One of our larger FMCG clients recently asked Middlegame if we could help them understand how to better develop and leverage Omni-Channel. Omni-channel management is a multichannel approach to sales designed to provide a seamless shopping experience.
A significant series of efforts presented by Amazon (particularly subscription replacement) highlighted the potential of e-commerce to senior management. In fact, sales in this channel were up over 40% in 2016 versus the same time last year. The big question: Was this increase an incremental gain for the brand as a whole? Explaining transferred demand across multiple channels and customers is actually no different for our CIA® platform than demonstrating the interaction and incrementality across products within the channels. To be honest, transferred demand needs to be anticipated and evaluated across all three data dimensions: product, geography, and even time, i.e. pantry-loading.
Regardless, an Omni-Channel strategy needs to understand two key components of shopper response. The first is to explain the incrementality contribution of each channel. Is the overall impact of your efforts cannibalizing from other channels? Or is it potentially synergistic and reinforcing sales in those other channels? The second is to utilize this incrementality knowledge to generate scenarios that better align your support and marketing investment to the overall performance of your portfolio of brands and channels. Historically, our analysis looked at the impact of promotions and the ability to address the percent of incremental lift that was actually due to transferred demand across products or transferred demand across geographies, i.e. key accounts in specific markets.
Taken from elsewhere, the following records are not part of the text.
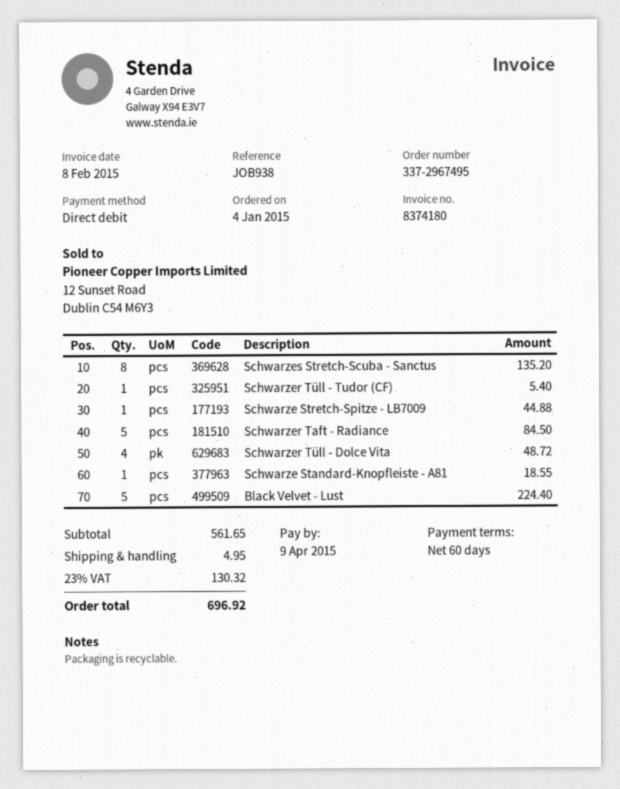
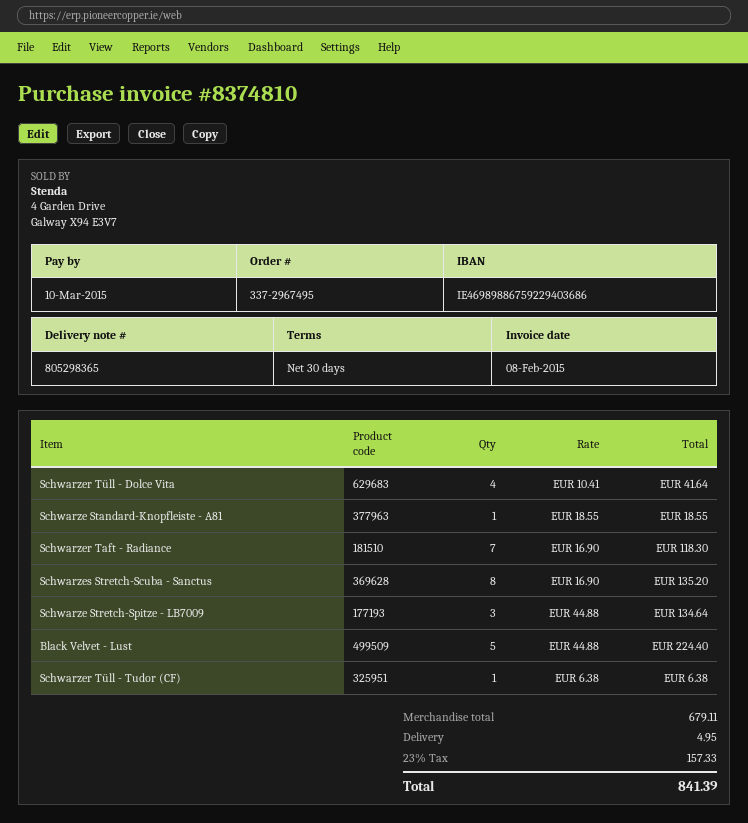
invoice number: 8374180 -> 8374810
payment terms: 60 days -> 30 days
due date: 2015-04-09 -> 2015-03-10
Schwarzer Tüll - Tudor (CF): 1 for 5.40 -> 1 for 6.38
Schwarze Stretch-Spitze - LB7009: 1 for 44.88 -> 3 for 134.64
Schwarzer Taft - Radiance: 5 for 84.50 -> 7 for 118.30
Schwarzer Tüll - Dolce Vita: 4 for 48.72 -> 4 for 41.64
subtotal: 561.65 -> 679.11
tax: 23% = 130.32 -> 23% = 157.33
total: 696.92 -> 841.39

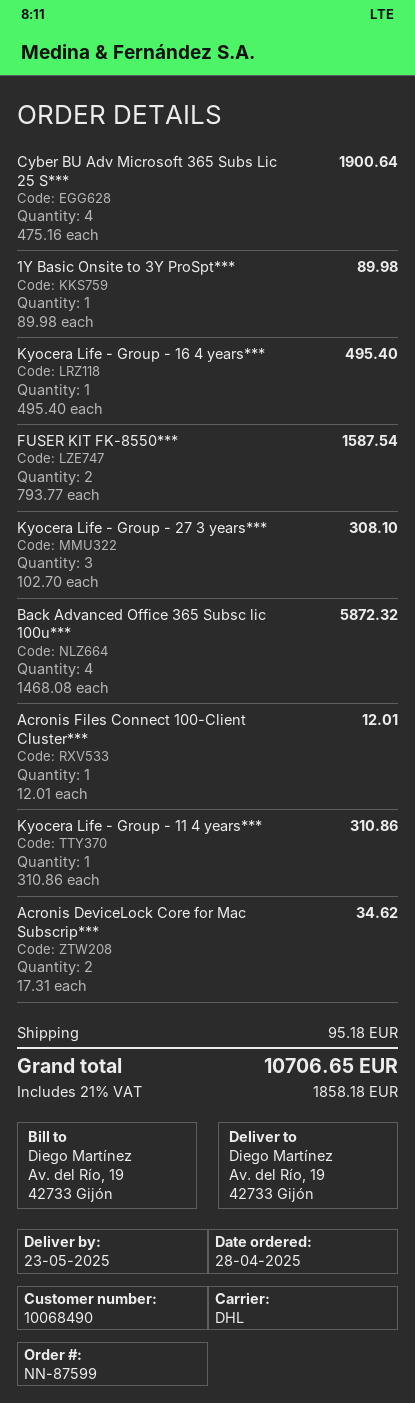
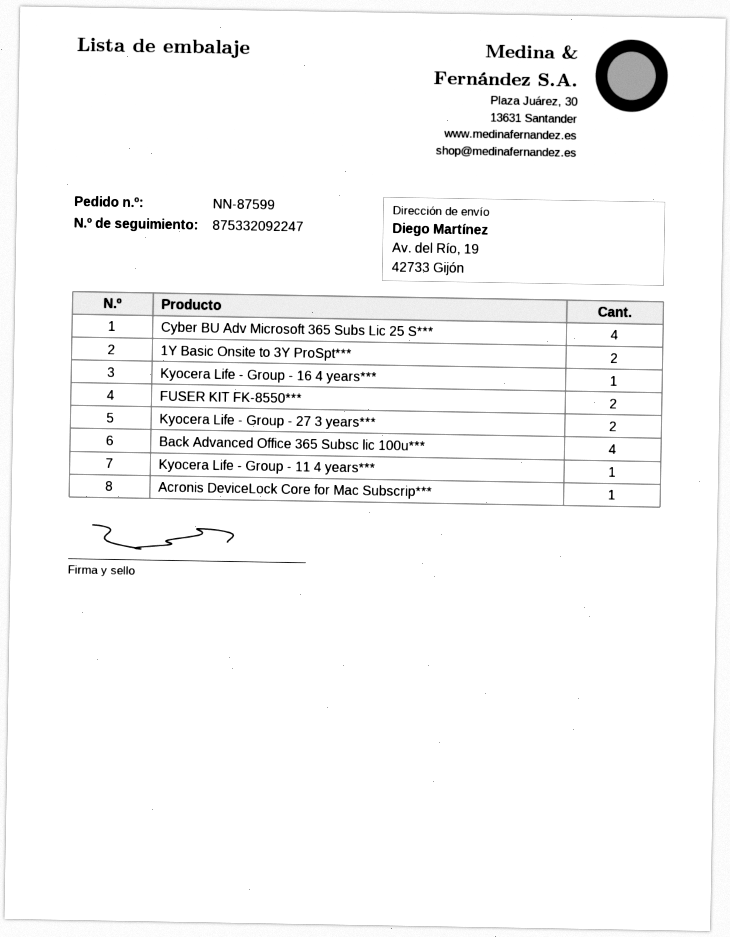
1Y Basic Onsite to 3Y ProSpt***: 1 -> 2
Kyocera Life - Group - 27 3 years***: 3 -> 2
Acronis Files Connect 100-Client Cluster***: 1 -> none
Acronis DeviceLock Core for Mac Subscrip***: 2 -> 1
In a way, this was the foundation of Omni-Channel analytics. Some of the original work was for P&G. Leveraging CIA®, we demonstrated substantial differences in the incrementality of price promotions for various brands across several markets in the Southeast Region of the United States. While Tide laundry detergent generated the greatest lift, they also produced the largest cannibalization both within the P&G portfolio at the retailer and from the Tide offering in rest of the market. The cannibalization levels well over-indexed versus both Gain and Era, but the impacts also differed greatly across retailers. Admittedly, we didn’t find synergistic impacts. But the ability to simultaneously see the impact across channels as well as across products introduced a whole series of hypotheses to test.
Getting back to Omni-Channel, our current project has determined the unique contribution of e-commerce versus traditional food, drug, and mass stores. After integrating the online and offline data, our models suggest that there is no measurable “showroom effect.” However, the improved online presence has cannibalized traditional stores sales. The impact is marginal since online was 2% of total brand sales. On the other hand, promotions in traditional stores only cannibalizes sales in other traditional stores. Every category and brand is unique, but using e-commerce to shield this brand from the immediate competitive effects of the traditional store shelf was effective in this instance. We’re pretty excited about expanding the analysis later this year to see what other brands suggest.
Middlegame is the only ROMI consultancy of its kind that offers a holistic view of the implications of resource allocation and investment in the marketplace. Our approach to scenario-planning differs from other marketing analytics providers by addressing the anticipated outcome for every SKU (your portfolio and your competitors’) in every channel. Similar to the pieces in chess, each stakeholder can now evaluate the trade-offs of potential choices and collectively apply them to create win-win results.